New Hampshire was one of the last states – 49th – to establish a prescription drug monitoring program in 2012, but it’s still being implemented.
Joe Harding, director of the Bureau of Drug and Alcohol Services, said responding to prescription drug abuse requires a “multifaceted approach,” but a monitoring program is a critical part of making sure that patients are not “doctor shopping” for painkillers from multiple providers.
Harding said the New Hampshire Health Protection Program will also better allow the state to screen people for substance abuse disorders and to connect people with treatment programs. Not all of the substance abuse benefits will be available when the program starts in August – some rehabilitative services, peer support recovery support services and other services will be rolled out over a period of six months to a year, according to a timetable provided by Harding – because the state is still establishing the infrastructure needed to support the programs.
Screening programs to identify people who are at risk for developing an addiction to painkillers and those who are already addicted are also important tools for the state and the medical community to address opioid misuse, Harding said. Additionally, Harding said programs to retrieve unused prescriptions can prevent young people, in particular, from taking unauthorized painkillers that belonged to friends or family.
The role of prescribers
In a letter that predated the CDC survey, leaders from the New Hampshire Medical Society, the New Hampshire Division of Public Health Services and the New Hampshire Board of Medicine sent a letter to doctors across the state to make sure they “fully understand their responsibilities with respect to opioid prescribing.” The letter, dated June 25, referred physicians to the Federation of State Medical Boards Opioid guidelines and state standards, and it also warned that “significant deviation” from standards of care could result in a loss of credentials or other punishments.

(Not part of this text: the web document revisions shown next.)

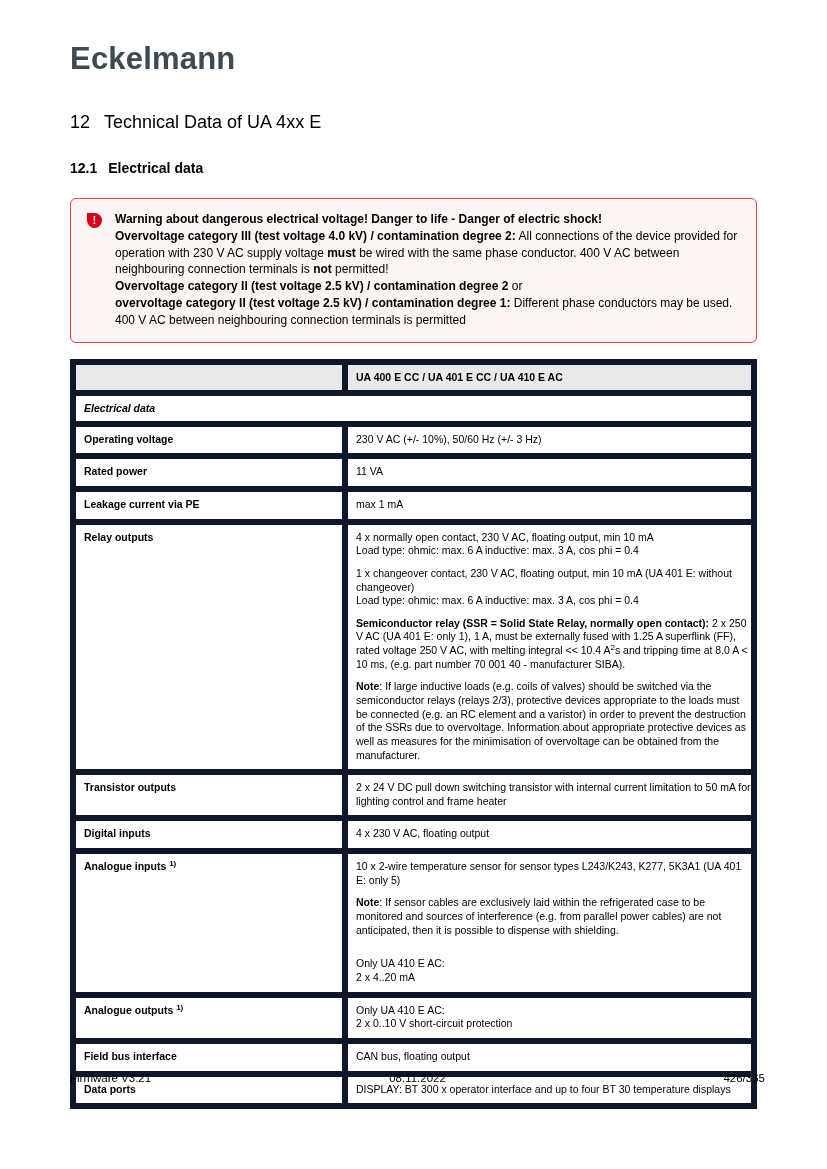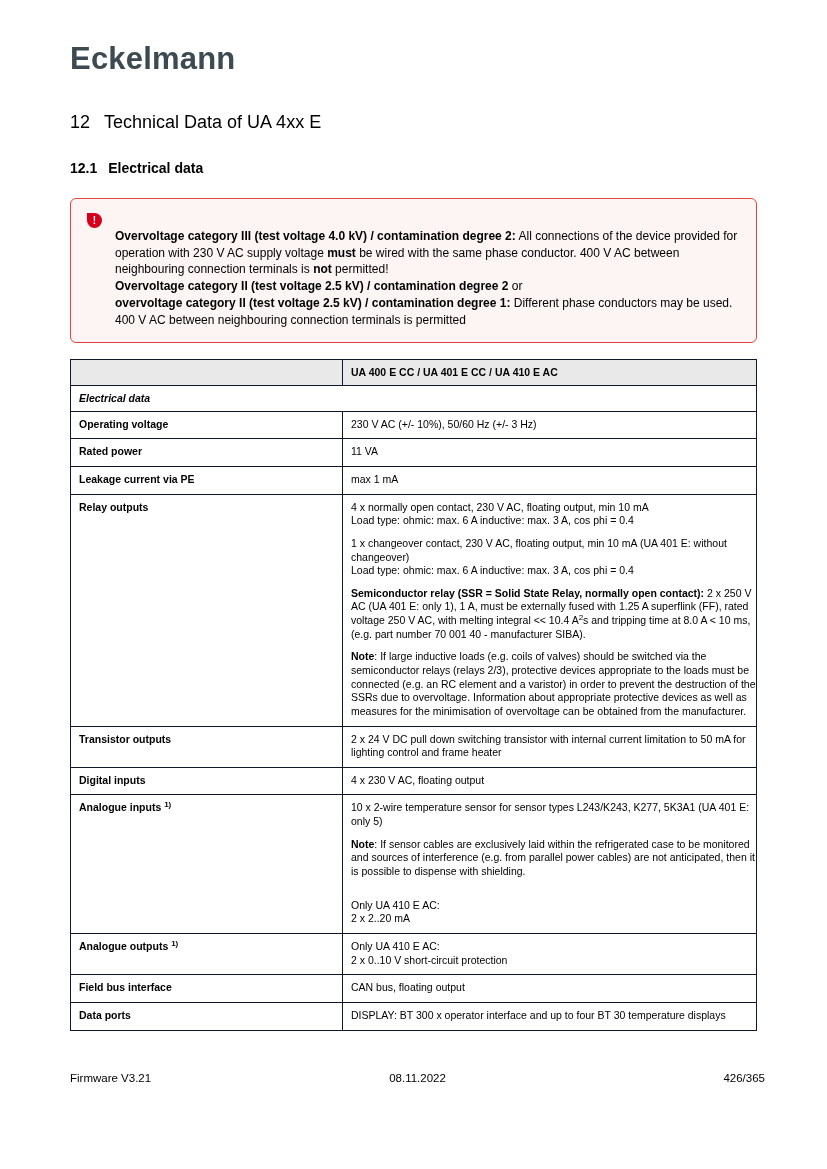--- a/index.html
+++ b/index.html
@@ -57,7 +57,7 @@
         <span class="warn-glyph">!</span>
       </span>
     <div class="warn-text">
-      <br>
+      <b>Warning about dangerous electrical voltage! Danger to life - Danger of electric shock!</b><br>
       <b>Overvoltage category III (test voltage 4.0 kV) / contamination degree 2:</b><span> All connections of the device provided for operation with 230 V AC supply voltage </span><b>must</b><span> be wired with the same phase conductor. 400 V AC between neighbouring connection terminals is </span><b>not</b><span> permitted!</span><br>
       <b>Overvoltage category II (test voltage 2.5 kV) / contamination degree 2</b><span> or</span><br>
       <b>overvoltage category II (test voltage 2.5 kV) / contamination degree 1:</b><span> Different phase conductors may be used. 400 V AC between neighbouring connection terminals is permitted</span>

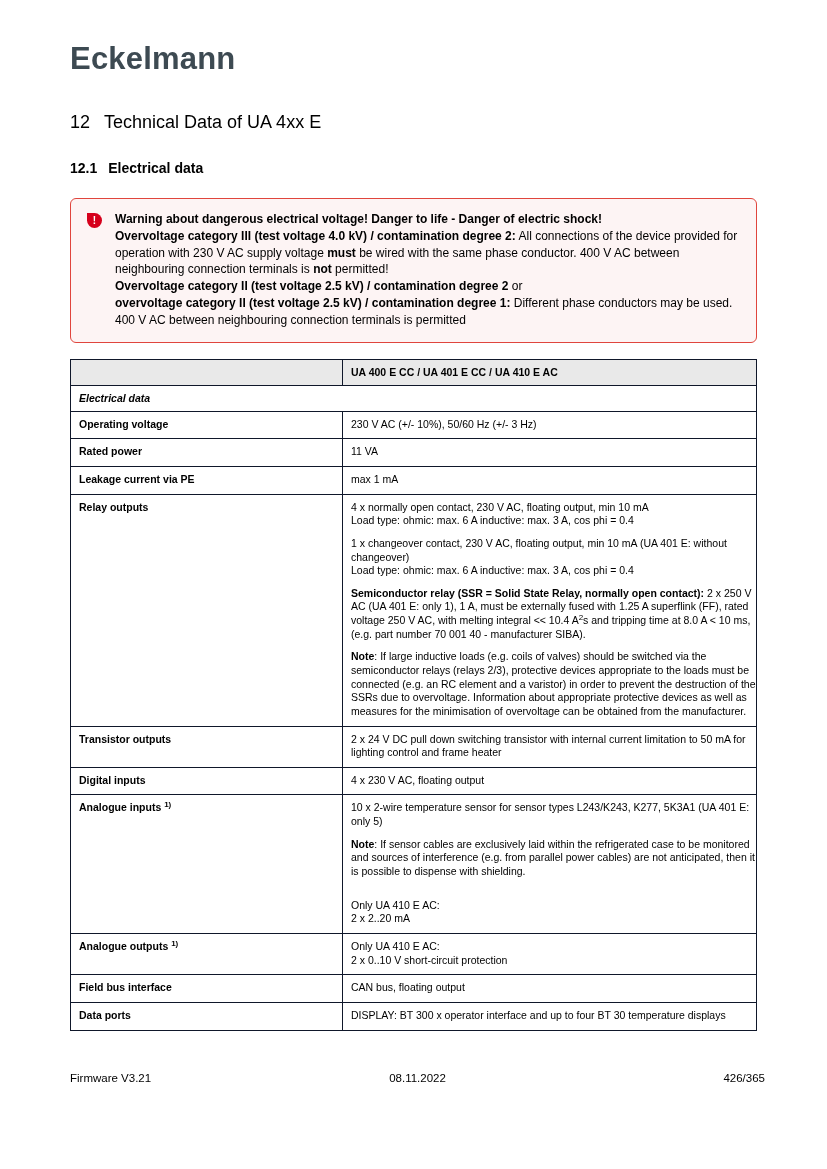--- a/index.html
+++ b/index.html
@@ -21,7 +21,7 @@
   .warn-glyph { color:#fff; font-size:10px; font-weight:bold; line-height:1; }
 
   table.spec { margin-top:16px; width:100%; border-collapse:collapse; font-size:10.5px; }
-  table.spec th, table.spec td { border:1px solid #0f172a; padding:6px 0 7px 8px; vertical-align:top; text-align:left; }
+  table.spec th, table.spec td { border:6px solid #0f172a; padding:6px 0 7px 8px; vertical-align:top; text-align:left; }
   table.spec thead th { background:#e9e9e9; font-weight:bold; height:26px; }
   td.section { font-style:italic; font-weight:bold; }
   td.label { font-weight:bold; }

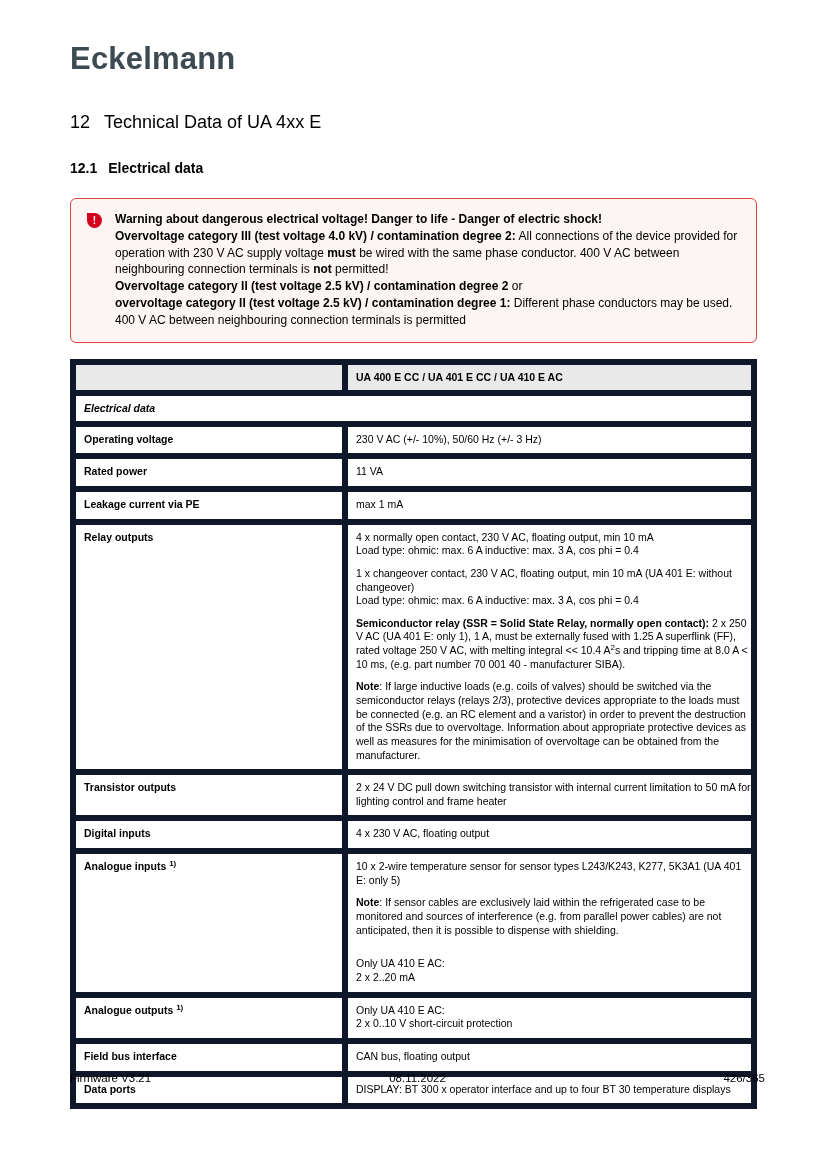--- a/index.html
+++ b/index.html
@@ -130,7 +130,7 @@
         <td class="value">
           <p><span>10 x 2-wire temperature sensor for sensor types L243/K243, K277, 5K3A1 (UA 401 E: only 5)</span></p>
           <p><b>Note</b><span>: If sensor cables are exclusively laid within the refrigerated case to be monitored and sources of interference (e.g. from parallel power cables) are not anticipated, then it is possible to dispense with shielding.</span></p>
-          <p class="gap-top"><span>Only UA 410 E AC:</span><br><span>2 x 2..20 mA</span></p>
+          <p class="gap-top"><span>Only UA 410 E AC:</span><br><span>2 x 4..20 mA</span></p>
         </td>
       </tr>
 

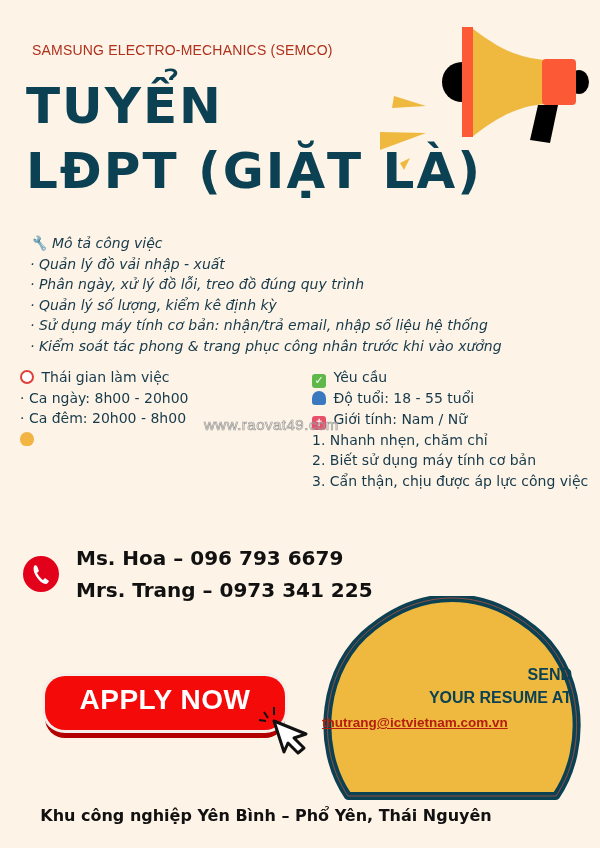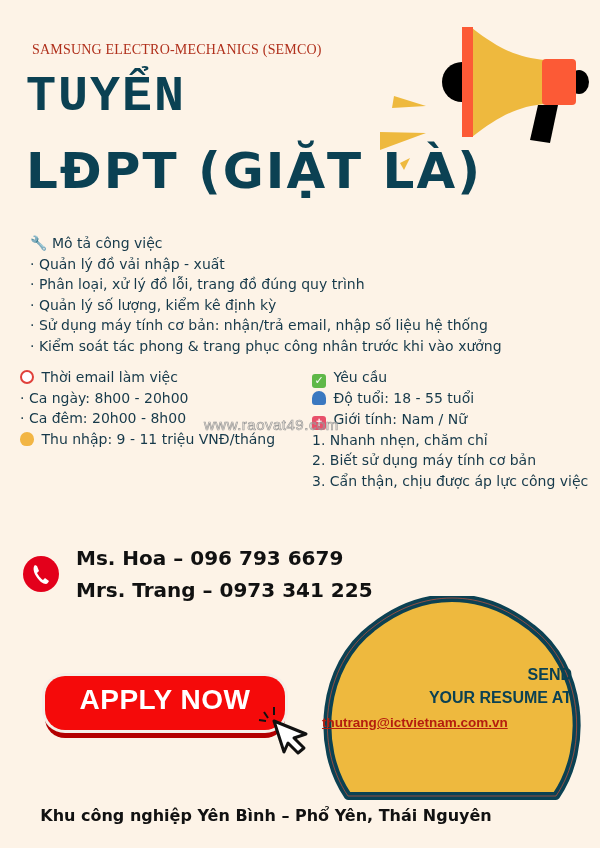--- a/index.html
+++ b/index.html
@@ -6,7 +6,7 @@
   body { width: 600px; height: 848px; background: #fdf3e7; position: relative; overflow: hidden;
          font-family: "DejaVu Sans", sans-serif; color: #0d3a4a; }
   .abs { position: absolute; }
-  .company { left: 32px; top: 42px; font-size: 14px; color: #b0301c; letter-spacing: 0.2px; font-family: Liberation Serif, serif; }
+  .company { left: 32px; top: 42px; font-size: 14px; color: #b0301c; letter-spacing: 0.2px; font-family: Liberation Sans, sans-serif; }
   .title { left: 26px; font-family: "DejaVu Sans", sans-serif; font-weight: bold; color: #0b4153; font-size: 50px; line-height: 1; letter-spacing: 2px; }
   .t1 { top: 72px; font-family: Liberation Mono, monospace; }
   .t2 { top: 146px; }

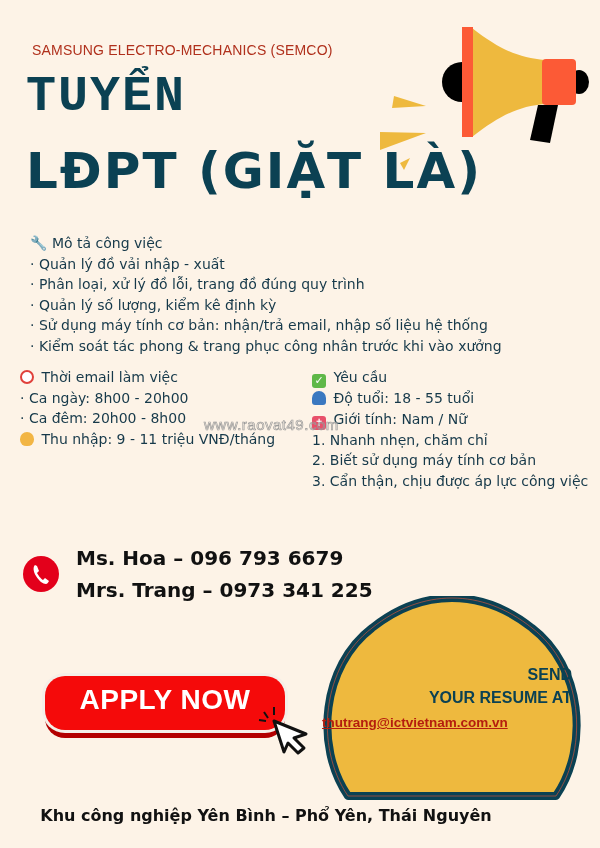--- a/index.html
+++ b/index.html
@@ -8,7 +8,7 @@
   .abs { position: absolute; }
   .company { left: 32px; top: 42px; font-size: 14px; color: #b0301c; letter-spacing: 0.2px; font-family: Liberation Sans, sans-serif; }
   .title { left: 26px; font-family: "DejaVu Sans", sans-serif; font-weight: bold; color: #0b4153; font-size: 50px; line-height: 1; letter-spacing: 2px; }
-  .t1 { top: 72px; font-family: Liberation Mono, monospace; }
+  .t1 { top: 81px; }
   .t2 { top: 146px; }
   .desc { left: 30px; top: 233px; font-size: 14px; line-height: 20.5px; color: #16394a; }
   .desc .row { white-space: nowrap; }

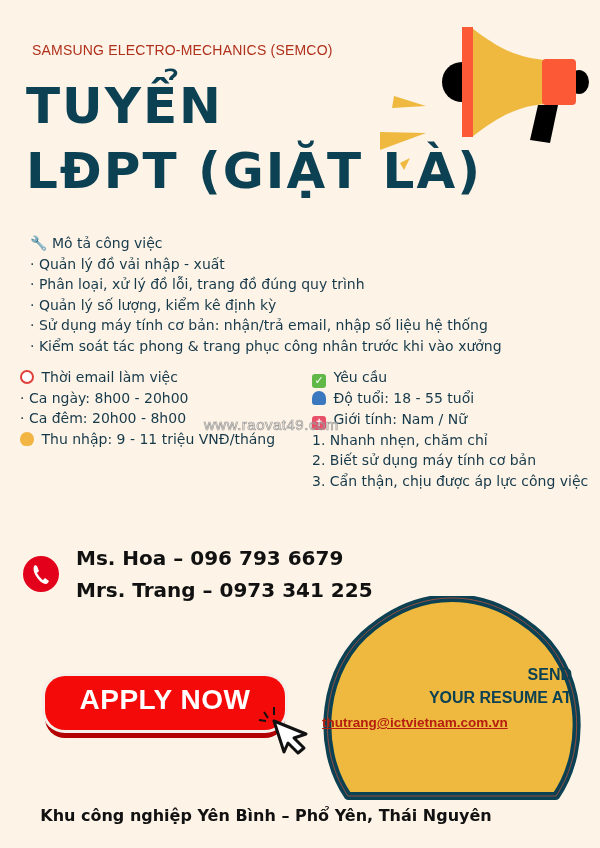--- a/index.html
+++ b/index.html
@@ -11,7 +11,7 @@
   .t1 { top: 81px; }
   .t2 { top: 146px; }
   .desc { left: 30px; top: 233px; font-size: 14px; line-height: 20.5px; color: #16394a; }
-  .desc .row { white-space: nowrap; }
+  .desc .row { white-space: nowrap; font-style: italic; }
   .col { font-size: 14px; line-height: 20.5px; color: #16394a; }
   .col .row { white-space: nowrap; }
   .left-col { left: 20px; top: 367px; }

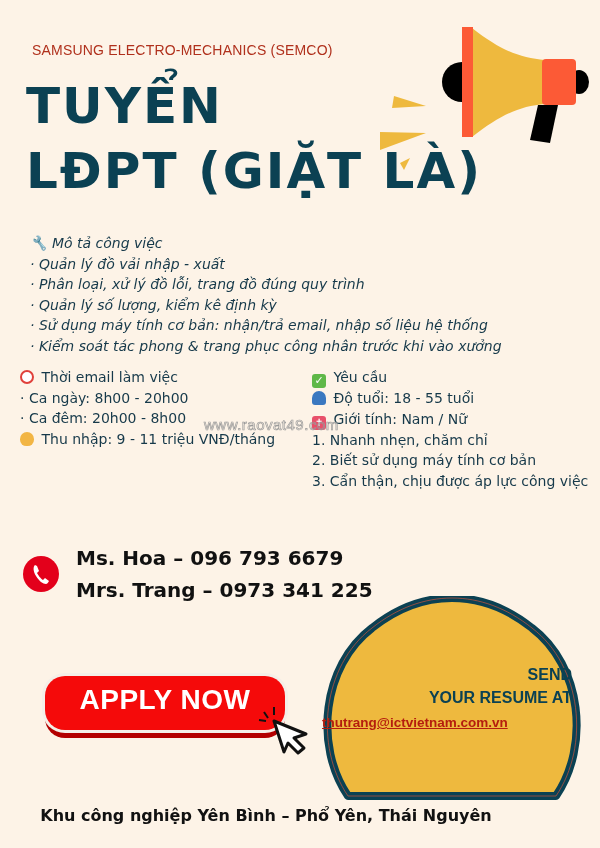--- a/index.html
+++ b/index.html
@@ -66,7 +66,7 @@
     <span>Mô tả công việc</span>
   </div>
   <div class="row">· Quản lý đồ vải nhập - xuất</div>
-  <div class="row">· Phân loại, xử lý đồ lỗi, trang đồ đúng quy trình</div>
+  <div class="row">· Phân ngày, xử lý đồ lỗi, treo đồ đúng quy trình</div>
   <div class="row">· Quản lý số lượng, kiểm kê định kỳ</div>
   <div class="row">· Sử dụng máy tính cơ bản: nhận/trả email, nhập số liệu hệ thống</div>
   <div class="row">· Kiểm soát tác phong &amp; trang phục công nhân trước khi vào xưởng</div>

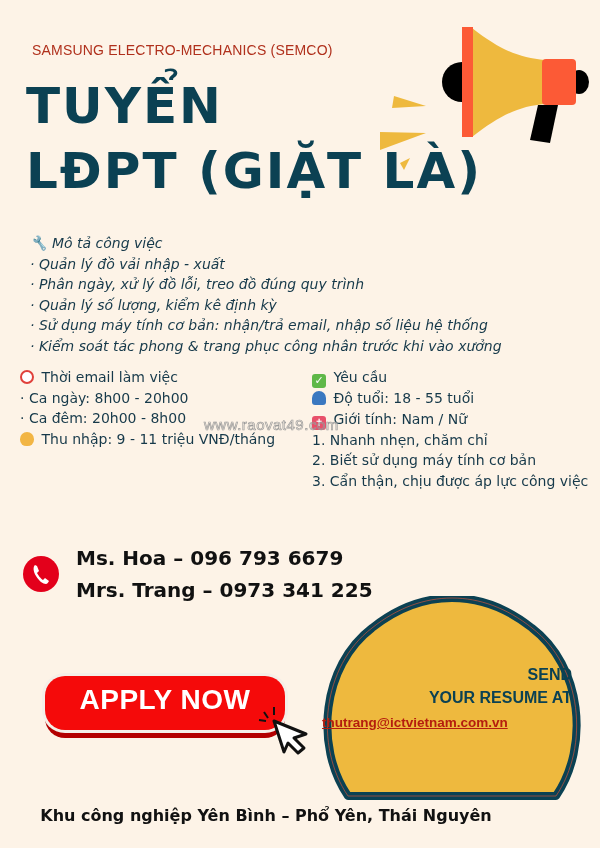--- a/index.html
+++ b/index.html
@@ -75,7 +75,7 @@
 <div class="abs col left-col">
   <div class="row">
     <span class="ico" style="border:2px solid #e0403a;border-radius:50%;width:10px;height:10px;background:#fff"></span>
-    <span>Thời email làm việc</span>
+    <span>Thái gian làm việc</span>
   </div>
   <div class="row">· Ca ngày: 8h00 - 20h00</div>
   <div class="row">· Ca đêm: 20h00 - 8h00</div>

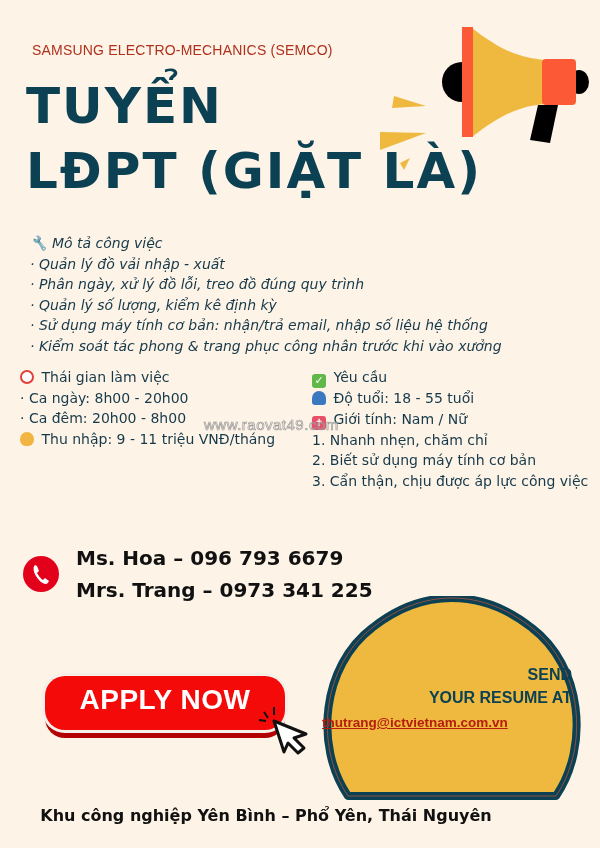--- a/index.html
+++ b/index.html
@@ -81,7 +81,6 @@
   <div class="row">· Ca đêm: 20h00 - 8h00</div>
   <div class="row">
     <span class="ico" style="background:#f2b544;border-radius:50% 50% 45% 45%"></span>
-    <span>Thu nhập: 9 - 11 triệu VNĐ/tháng</span>
   </div>
 </div>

Prescription painkillers can indeed be an important part of a patient’s treatment plan, but Savage said doctors should be careful to weigh whether opioids are absolutely necessary before prescribing them.
“They remain the most effective and potent pain relieving medicines we have available,” Savage said, “but unlike many medicines we prescribe, we have these unusual risks because people self-administer them for purposes other than what we intend.”
Doctors and nurses typically receive very little training on pain management as part of standard medical education programs, Savage said, and often don’t get adequate training in substance abuse, either. Making sure that prescribers better understand the complexities of the risks associated with prescription drugs and that they are aware of alternative treatment options could also help curb painkiller abuse, she said.
“It’s something all doctors see over the course of their careers,” Savage said. “It would help doctors be better prepared.”